From: Greg Kurz <groug@kaod.org>
To: Jason Wang <jasowang@redhat.com>
Cc: "Michael S. Tsirkin" <mst@redhat.com>, <kvm@vger.kernel.org>,
<virtualization@lists.linux-foundation.org>,
<netdev@vger.kernel.org>, <qemu-devel@nongnu.org>,
Laurent Vivier <laurent@vivier.eu>,
David Gibson <david@gibson.dropbear.id.au>
Subject: Re: [PATCH v2 2/2] vhost: Don't call log_access_ok() when using IOTLB
Date: Sat, 3 Oct 2020 10:38:48 +0200 [thread overview]
Message-ID: <20201003103848.766c7442@bahia.lan> (raw)
In-Reply-To: <d9dae1ed-49a4-909a-6840-ae46a4ffdffc@redhat.com>
On Sat, 3 Oct 2020 09:58:59 +0800
Jason Wang <jasowang@redhat.com> wrote:
>
> On 2020/9/30 上午12:30, Greg Kurz wrote:
> > When the IOTLB device is enabled, the log_guest_addr that is passed by
> > userspace to the VHOST_SET_VRING_ADDR ioctl, and which is then written
> > to vq->log_addr, is a GIOVA. All writes to this address are translated
> > by log_user() to writes to an HVA, and then ultimately logged through
> > the corresponding GPAs in log_write_hva().
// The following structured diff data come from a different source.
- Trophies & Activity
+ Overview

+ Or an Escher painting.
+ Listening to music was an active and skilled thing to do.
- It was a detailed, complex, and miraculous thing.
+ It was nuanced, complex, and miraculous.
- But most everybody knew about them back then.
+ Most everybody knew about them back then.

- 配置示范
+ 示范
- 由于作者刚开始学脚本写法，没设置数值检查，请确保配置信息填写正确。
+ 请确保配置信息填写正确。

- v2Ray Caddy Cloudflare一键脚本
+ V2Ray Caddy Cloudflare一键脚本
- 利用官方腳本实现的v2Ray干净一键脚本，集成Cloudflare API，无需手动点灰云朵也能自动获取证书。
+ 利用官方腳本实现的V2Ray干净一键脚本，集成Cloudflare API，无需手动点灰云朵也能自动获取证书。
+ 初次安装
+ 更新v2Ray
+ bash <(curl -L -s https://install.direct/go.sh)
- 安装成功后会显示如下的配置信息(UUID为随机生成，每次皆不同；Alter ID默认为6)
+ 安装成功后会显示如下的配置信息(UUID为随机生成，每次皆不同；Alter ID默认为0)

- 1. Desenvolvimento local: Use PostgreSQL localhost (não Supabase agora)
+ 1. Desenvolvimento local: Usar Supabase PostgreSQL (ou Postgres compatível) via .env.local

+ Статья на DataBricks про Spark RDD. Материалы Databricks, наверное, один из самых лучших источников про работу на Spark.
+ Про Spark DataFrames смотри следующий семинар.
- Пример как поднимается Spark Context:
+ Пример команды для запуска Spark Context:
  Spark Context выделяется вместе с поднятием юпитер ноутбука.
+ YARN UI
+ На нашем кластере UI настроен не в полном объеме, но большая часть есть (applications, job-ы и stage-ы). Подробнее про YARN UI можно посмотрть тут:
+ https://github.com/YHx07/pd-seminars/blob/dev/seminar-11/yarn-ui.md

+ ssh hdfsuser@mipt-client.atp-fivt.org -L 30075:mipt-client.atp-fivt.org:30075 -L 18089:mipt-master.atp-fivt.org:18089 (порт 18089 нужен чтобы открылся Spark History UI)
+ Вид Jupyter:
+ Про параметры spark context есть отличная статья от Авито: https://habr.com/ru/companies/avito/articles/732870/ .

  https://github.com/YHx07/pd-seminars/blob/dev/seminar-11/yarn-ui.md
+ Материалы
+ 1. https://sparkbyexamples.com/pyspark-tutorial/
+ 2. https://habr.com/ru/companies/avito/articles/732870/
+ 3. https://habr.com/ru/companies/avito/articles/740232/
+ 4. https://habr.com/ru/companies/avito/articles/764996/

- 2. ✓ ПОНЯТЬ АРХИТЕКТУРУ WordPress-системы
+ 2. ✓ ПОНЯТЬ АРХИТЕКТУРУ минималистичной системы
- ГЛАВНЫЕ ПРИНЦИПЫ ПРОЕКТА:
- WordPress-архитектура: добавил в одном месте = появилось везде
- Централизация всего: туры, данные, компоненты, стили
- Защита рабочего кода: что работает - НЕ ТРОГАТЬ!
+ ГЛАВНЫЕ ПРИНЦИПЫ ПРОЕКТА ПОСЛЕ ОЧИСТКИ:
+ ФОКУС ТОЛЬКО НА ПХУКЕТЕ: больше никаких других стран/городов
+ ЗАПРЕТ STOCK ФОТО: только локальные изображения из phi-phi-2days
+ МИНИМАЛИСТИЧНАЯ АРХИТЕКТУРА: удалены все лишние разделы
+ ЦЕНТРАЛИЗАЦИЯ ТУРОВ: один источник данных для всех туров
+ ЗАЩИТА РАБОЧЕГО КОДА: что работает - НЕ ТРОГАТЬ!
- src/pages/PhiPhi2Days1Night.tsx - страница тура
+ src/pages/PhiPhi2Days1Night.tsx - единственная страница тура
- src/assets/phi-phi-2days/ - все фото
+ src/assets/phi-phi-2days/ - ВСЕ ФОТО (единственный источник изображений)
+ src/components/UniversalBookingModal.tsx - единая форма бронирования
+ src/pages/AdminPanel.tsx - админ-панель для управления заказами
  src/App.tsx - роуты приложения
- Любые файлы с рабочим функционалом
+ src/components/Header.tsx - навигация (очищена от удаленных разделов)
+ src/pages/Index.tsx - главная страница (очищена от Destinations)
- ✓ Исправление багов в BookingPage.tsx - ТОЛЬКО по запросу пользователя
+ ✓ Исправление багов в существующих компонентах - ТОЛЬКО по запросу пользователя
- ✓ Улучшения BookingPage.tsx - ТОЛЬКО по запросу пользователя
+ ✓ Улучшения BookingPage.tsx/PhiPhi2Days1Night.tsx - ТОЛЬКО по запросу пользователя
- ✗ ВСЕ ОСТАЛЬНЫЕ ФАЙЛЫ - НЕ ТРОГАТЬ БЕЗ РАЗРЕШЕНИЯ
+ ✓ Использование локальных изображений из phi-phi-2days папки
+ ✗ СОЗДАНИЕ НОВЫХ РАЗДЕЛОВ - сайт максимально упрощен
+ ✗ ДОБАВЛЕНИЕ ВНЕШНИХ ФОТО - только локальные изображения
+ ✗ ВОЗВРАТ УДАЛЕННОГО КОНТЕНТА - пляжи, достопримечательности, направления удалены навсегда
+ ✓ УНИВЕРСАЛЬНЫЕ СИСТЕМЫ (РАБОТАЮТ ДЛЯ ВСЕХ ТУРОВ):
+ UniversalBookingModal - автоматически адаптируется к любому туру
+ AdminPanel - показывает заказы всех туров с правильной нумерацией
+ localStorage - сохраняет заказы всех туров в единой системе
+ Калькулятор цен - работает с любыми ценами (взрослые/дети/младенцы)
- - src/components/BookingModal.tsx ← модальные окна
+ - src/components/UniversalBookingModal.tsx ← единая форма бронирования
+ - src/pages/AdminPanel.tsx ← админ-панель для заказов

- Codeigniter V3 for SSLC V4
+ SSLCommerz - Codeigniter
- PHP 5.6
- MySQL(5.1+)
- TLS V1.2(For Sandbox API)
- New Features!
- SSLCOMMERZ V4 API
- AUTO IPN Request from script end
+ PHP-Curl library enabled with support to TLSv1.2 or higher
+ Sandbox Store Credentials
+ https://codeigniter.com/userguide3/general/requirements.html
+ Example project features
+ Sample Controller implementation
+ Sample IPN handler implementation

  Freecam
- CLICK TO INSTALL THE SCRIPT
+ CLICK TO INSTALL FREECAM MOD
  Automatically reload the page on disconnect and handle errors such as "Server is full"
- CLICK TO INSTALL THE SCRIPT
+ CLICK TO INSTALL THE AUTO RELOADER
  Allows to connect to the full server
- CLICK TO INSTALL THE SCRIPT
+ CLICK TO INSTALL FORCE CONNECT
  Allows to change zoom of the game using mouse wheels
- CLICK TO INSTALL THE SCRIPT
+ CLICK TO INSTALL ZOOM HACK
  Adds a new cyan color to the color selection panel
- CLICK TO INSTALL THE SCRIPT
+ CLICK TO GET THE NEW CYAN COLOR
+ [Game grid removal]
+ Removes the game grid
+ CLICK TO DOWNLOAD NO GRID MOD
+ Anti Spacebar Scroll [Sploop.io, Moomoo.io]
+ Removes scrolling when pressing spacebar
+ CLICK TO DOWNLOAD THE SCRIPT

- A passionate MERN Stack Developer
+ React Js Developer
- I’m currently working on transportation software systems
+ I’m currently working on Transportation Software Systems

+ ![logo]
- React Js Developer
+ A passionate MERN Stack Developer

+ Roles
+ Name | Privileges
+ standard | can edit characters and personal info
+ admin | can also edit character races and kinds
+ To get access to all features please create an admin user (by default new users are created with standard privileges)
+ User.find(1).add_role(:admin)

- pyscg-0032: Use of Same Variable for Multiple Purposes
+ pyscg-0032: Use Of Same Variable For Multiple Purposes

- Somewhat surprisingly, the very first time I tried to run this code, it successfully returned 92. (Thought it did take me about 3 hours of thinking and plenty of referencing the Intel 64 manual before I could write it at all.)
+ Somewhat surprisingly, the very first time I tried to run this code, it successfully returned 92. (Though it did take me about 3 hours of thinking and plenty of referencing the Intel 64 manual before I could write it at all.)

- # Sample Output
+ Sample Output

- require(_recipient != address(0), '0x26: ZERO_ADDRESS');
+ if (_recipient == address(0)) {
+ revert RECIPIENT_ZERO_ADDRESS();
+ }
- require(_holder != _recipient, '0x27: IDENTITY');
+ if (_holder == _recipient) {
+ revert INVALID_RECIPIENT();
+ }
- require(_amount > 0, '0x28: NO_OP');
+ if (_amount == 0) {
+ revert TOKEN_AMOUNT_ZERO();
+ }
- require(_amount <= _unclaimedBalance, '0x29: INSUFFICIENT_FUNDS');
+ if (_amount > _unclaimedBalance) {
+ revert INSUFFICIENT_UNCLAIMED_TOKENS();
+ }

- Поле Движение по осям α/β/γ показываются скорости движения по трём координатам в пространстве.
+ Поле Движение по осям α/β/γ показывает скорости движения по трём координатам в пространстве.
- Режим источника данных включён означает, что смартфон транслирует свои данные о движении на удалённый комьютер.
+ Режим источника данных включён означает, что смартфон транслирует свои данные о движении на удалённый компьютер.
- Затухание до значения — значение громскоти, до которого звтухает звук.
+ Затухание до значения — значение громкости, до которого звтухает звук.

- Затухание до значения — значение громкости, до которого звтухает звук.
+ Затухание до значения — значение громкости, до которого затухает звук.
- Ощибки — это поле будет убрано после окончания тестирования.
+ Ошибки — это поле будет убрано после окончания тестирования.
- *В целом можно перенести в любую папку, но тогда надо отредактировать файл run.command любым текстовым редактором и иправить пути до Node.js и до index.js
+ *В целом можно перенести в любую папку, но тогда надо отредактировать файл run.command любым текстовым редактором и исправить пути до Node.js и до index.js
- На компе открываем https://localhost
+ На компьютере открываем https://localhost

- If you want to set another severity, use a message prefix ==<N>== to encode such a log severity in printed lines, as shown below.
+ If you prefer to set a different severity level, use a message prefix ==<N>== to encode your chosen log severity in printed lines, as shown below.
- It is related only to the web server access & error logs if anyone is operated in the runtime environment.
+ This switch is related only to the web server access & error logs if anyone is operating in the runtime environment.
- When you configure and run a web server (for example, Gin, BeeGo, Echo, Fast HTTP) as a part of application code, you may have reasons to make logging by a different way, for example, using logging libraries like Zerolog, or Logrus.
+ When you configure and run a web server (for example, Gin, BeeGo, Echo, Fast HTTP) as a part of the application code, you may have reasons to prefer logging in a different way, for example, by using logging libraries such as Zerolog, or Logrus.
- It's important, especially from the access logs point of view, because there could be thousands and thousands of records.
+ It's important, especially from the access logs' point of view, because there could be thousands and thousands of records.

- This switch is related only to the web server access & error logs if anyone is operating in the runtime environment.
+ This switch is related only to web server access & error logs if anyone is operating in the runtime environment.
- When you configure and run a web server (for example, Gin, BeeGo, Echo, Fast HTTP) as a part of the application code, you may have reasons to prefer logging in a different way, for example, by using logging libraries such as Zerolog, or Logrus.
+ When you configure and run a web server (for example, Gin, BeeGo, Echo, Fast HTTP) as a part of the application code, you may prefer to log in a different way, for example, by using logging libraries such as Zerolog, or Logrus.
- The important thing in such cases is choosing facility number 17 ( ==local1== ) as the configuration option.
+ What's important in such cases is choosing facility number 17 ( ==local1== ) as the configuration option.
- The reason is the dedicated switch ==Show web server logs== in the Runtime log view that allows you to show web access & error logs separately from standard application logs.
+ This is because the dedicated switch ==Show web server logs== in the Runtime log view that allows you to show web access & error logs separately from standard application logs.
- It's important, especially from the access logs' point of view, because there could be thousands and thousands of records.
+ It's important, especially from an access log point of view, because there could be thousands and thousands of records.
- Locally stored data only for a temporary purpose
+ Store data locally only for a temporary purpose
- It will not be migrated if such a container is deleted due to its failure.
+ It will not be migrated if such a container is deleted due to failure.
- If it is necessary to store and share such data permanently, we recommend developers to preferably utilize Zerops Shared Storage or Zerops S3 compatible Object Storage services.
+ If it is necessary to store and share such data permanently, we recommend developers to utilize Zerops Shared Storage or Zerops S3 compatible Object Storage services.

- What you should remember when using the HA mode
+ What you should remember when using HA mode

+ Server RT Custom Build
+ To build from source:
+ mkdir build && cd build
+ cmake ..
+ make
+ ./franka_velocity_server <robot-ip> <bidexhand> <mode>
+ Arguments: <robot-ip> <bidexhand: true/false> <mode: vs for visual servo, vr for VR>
No logging will ever occur
> > with vq->log_addr in this case. It is thus wrong to pass vq->log_addr
> > and log_guest_addr to log_access_vq() which assumes they are actual
> > GPAs.
> >
> > Introduce a new vq_log_used_access_ok() helper that only checks accesses
> > to the log for the used structure when there isn't an IOTLB device around.
> >
> > Signed-off-by: Greg Kurz <groug@kaod.org>
> > ---
> > drivers/vhost/vhost.c | 23 +++++++++++++++++++----
> > 1 file changed, 19 insertions(+), 4 deletions(-)
> >
> > diff --git a/drivers/vhost/vhost.c b/drivers/vhost/vhost.c
> > index c3b49975dc28..5996e32fa818 100644
> > --- a/drivers/vhost/vhost.c
> > +++ b/drivers/vhost/vhost.c
> > @@ -1370,6 +1370,20 @@ bool vhost_log_access_ok(struct vhost_dev *dev)
> > }
> > EXPORT_SYMBOL_GPL(vhost_log_access_ok);
> >
> > +static bool vq_log_used_access_ok(struct vhost_virtqueue *vq,
> > + void __user *log_base,
> > + bool log_used,
> > + u64 log_addr,
> > + size_t log_size)
> > +{
> > + /* If an IOTLB device is present, log_addr is a GIOVA that
> > + * will never be logged by log_used(). */
> > + if (vq->iotlb)
> > + return true;
> > +
> > + return !log_used || log_access_ok(log_base, log_addr, log_size);
> > +}
> > +
> > /* Verify access for write logging. */
> > /* Caller should have vq mutex and device mutex */
> > static bool vq_log_access_ok(struct vhost_virtqueue *vq,
> > @@ -1377,8 +1391,8 @@ static bool vq_log_access_ok(struct vhost_virtqueue *vq,
> > {
> > return vq_memory_access_ok(log_base, vq->umem,
> > vhost_has_feature(vq, VHOST_F_LOG_ALL)) &&
> > - (!vq->log_used || log_access_ok(log_base, vq->log_addr,
> > - vhost_get_used_size(vq, vq->num)));
> > + vq_log_used_access_ok(vq, log_base, vq->log_used, vq->log_addr,
> > + vhost_get_used_size(vq, vq->num));
> > }
> >
> > /* Can we start vq? */
> > @@ -1517,8 +1531,9 @@ static long vhost_vring_set_addr(struct vhost_dev *d,
> > return -EINVAL;
> >
> > /* Also validate log access for used ring if enabled. */
> > - if ((a.flags & (0x1 << VHOST_VRING_F_LOG)) &&
> > - !log_access_ok(vq->log_base, a.log_guest_addr,
> > + if (!vq_log_used_access_ok(vq, vq->log_base,
> > + a.flags & (0x1 << VHOST_VRING_F_LOG),
> > + a.log_guest_addr,
> > sizeof *vq->used +
> > vq->num * sizeof *vq->used->ring))
>
>
> It looks to me that we should use vhost_get_used_size() which takes
> event into account.
>
> Any reason that we can't reuse vq_log_access_ok() here?
>
No reason indeed but I'll fix this in a preliminary patch, and
send a v2 shortly.
Cheers,
--
Greg
> Thanks
>
>
> > return -EINVAL;
> >
> >
>
WARNING: multiple messages have this Message-ID (diff)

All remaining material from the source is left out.